Reviewer #3 (Public Review):
In their study, Purandare & Mehta analyze large-scale single unit recordings from the visual system (LGN, V1, extrastriate regions AM and PM) and hippocampal system (DG, CA3, CA1 and subiculum) while mice monocularly viewed repeats of a 30s movie clip. The data were part of a larger release of publicly available recordings from the Allen Brian Observatory. The authors found that cells in all regions exhibited tuning to specific segments of the movie (i.e. "movie fields") ranging in duration from 20ms to 20s. The largest fractions of movie-responsive cells were in visual regions, though analyses of scrambled movie frames indicated that visual neurons were driven more strongly by visual features of the movie images themselves. Cells in the hippocampal system, on the other hand, tended to exhibit fewer "movie fields", which on average were a few seconds in duration, but could range from >50ms to as long as 20s. Unlike the visual system "movie fields" in the hippocampal system disappeared when the frames of the movie were scrambled, indicating that the cells encoded more complex (episodic) content, rather than merely passively reading out visual input.
The paper is conceptually novel since it specifically aims to remove any behavioral or task engagement whatsoever in the head-fixed mice, a setup typically used as an open-loop control condition in virtual reality-based navigational or decision making tasks (e.g. Harvey et al., 2012). Because the study specifically addresses this aspect of encoding (i.e. exploring effects of pure visual content rather than something task-related), and because of the widespread use of video-based virtual reality paradigms in different sub-fields, the paper should be of interest to those studying visual processing as well as those studying visual and spatial coding in the hippocampal system. However, the task-free approach of the experiments (including closely controlling for movement-related effects) presents a Catch-22, since there is no way that the animal subjects can report actually recognizing or remembering any of the visual content we are to believe they do. We must rely on above-chance-level decoding of movie segments, and the requirement that the movie is played in order rather than scrambled, to indicate that the hippocampal system encodes episodic content of the movie. So the study represents an interesting conceptual advance, and the analyses appear solid and support the conclusion, but there are methodological limitations.
Major concerns:
1) A lot hinges on hinges on the cells having a z-scored sparsity >2, the cutoff for a cell to be counted as significantly modulated by the movie. What is the justification of this criterion? It should be stated in the Results. Relatedly, it appears the formula used for calculating sparseness in the present study is not the same as that used to calculate lifetime sparseness in de Vries et al. 2020 quoted in the results (see the formula in the Methods of the de Vries 2020 paper immediately under the sentence: "Lifetime sparseness was computed using the definition in Vinje and Gallant").
To rule out systematic differences between studies beyond differences in neural sampling (single units vs. calcium imaging), it would be nice to see whether calculating lifetime sparseness per de Vries et al. changed the fraction "movie" cells in the visual and hippocampal systems.

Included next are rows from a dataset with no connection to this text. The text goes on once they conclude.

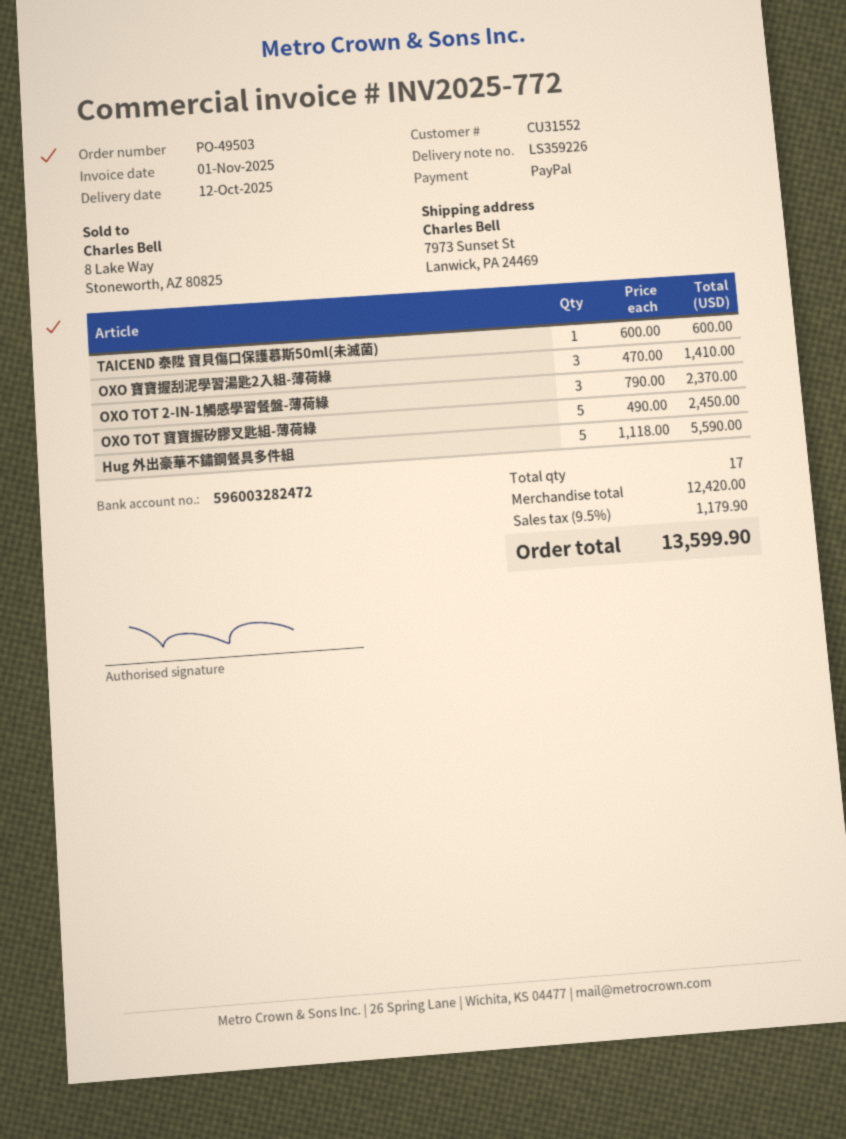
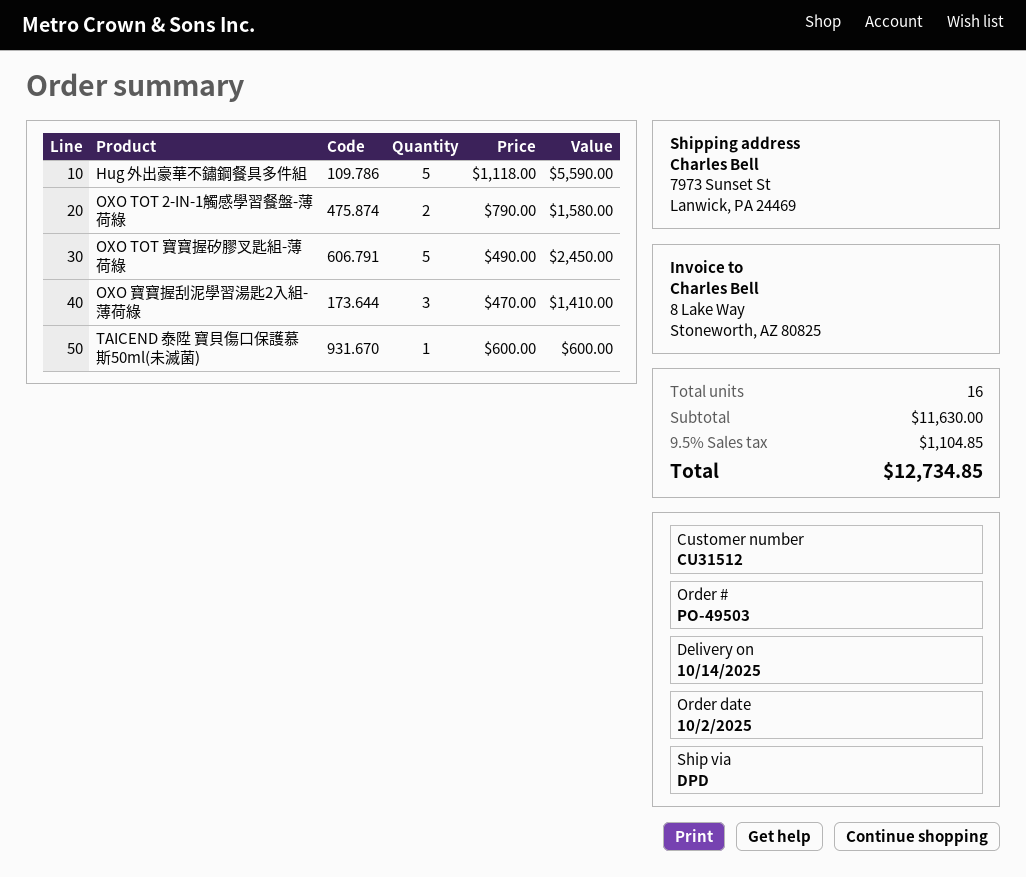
delivery date: 2025-10-12 -> 2025-10-14
customer number: CU31552 -> CU31512
OXO TOT 2-IN-1觸感學習餐盤-薄荷綠: 3 x 790.00 = 2370.00 -> 2 x 790.00 = 1580.00
total quantity: 17 -> 16
subtotal: 12420.00 -> 11630.00
tax: 9.5% = 1179.90 -> 9.5% = 1104.85
total: 13599.90 -> 12734.85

2) In Figures 1, 2 and the supplementary figures-the sparseness scores should be reported along with the raw data for each cell, so the readers can be apprised of what types of firing selectivity are associated with which sparseness scores-as would be shown for metrics like gridness or Raleigh vector lengths for head direction cells. It would be helpful to include this wherever there are plots showing spike rasters arranged by frame number & the trial-averaged mean rate.
3) The examples shown on the right in Figures 1b and c are not especially compelling examples of movie-specific tuning; it would be helpful in making the case for "movie" cells if cleaner / more robust cells are shown (like the examples on the left in 1b and c).

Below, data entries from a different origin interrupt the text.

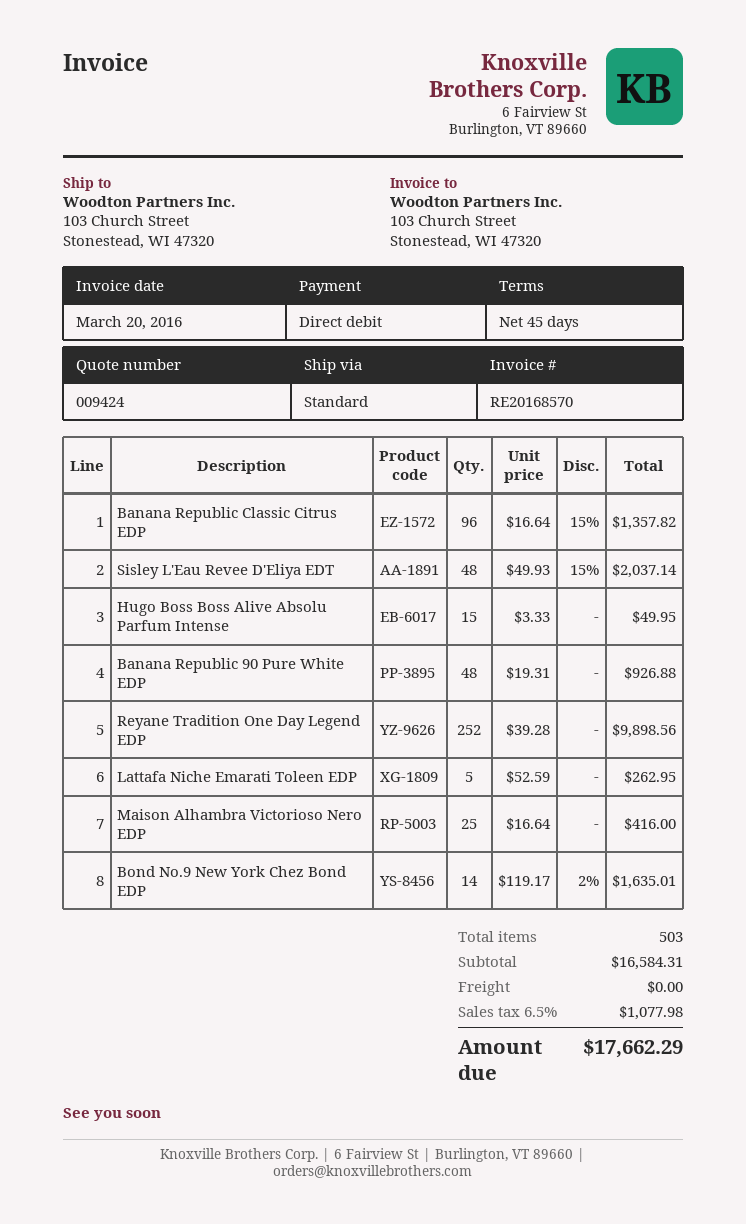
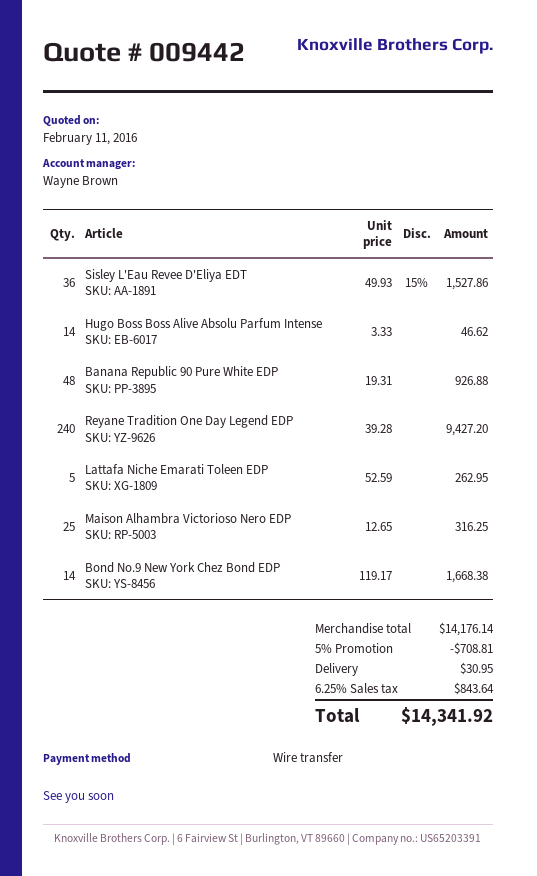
quote number: 009424 -> 009442
payment method: direct debit -> bank transfer
Banana Republic Classic Citrus EDP: 96 x 16.64 - 15% = 1357.82 -> none
Sisley L'Eau Revee D'Eliya EDT: 48 x 49.93 - 15% = 2037.14 -> 36 x 49.93 - 15% = 1527.86
Hugo Boss Boss Alive Absolu Parfum Intense: 15 x 3.33 = 49.95 -> 14 x 3.33 = 46.62
Reyane Tradition One Day Legend EDP: 252 x 39.28 = 9898.56 -> 240 x 39.28 = 9427.20
Maison Alhambra Victorioso Nero EDP: 25 x 16.64 = 416.00 -> 25 x 12.65 = 316.25
Bond No.9 New York Chez Bond EDP: 14 x 119.17 - 2% = 1635.01 -> 14 x 119.17 = 1668.38
subtotal: 16584.31 -> 14176.14
discount: none -> 5% = 708.81
shipping: 0.00 -> 30.95
tax: 6.5% = 1077.98 -> 6.25% = 843.64
total: 17662.29 -> 14341.92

4) The scrambled movie condition is an essential control which, along with the stability checks in Supplementary Figure 7, provide the most persuasive evidence that the movie fields reflect more than a passive readout of visual images on a screen. However, in reference to Figure 4c, can the authors offer an explanation as to why V1 is substantially less affected by the movie scrambling than it's main input (LGN) and the cortical areas immediately downstream of it? This seems to defy the interpretation that "movie coding" follows the visual processing hierarchy. Relatedly, the hippocampal data do not quite fit with visual hierarchical ordering either, with CA3 being less sensitive to scrambling than DG. Since the data (especially in V1) seem to defy hierarchical visual processing, why not drop that interpretation? It is not particularly convincing as is.
5) In the Discussion, the authors argue that the mice encode episodic content from the movie clip as a human or monkey would. This is supported by the (crucial) data from the scrambled movie condition, but is nevertheless difficult to prove empirically since the animals cannot give a behavioral report of recognition and, without some kind of reinforcement, why should a segment from a movie mean anything to a head-fixed, passively viewing mouse? Would the authors also argue that hippocampal cells would exhibit "song" fields if segments of a radio song-equally arbitrary for a mouse-were presented repeatedly? (reminiscent of the study by Aronov et al. 2017, but if sound were presented outside the context of a task). How can one distinguish between mere sequence coding vs. encoding of episodically meaningful content? One or a few sentences on this should be added in the Discussion.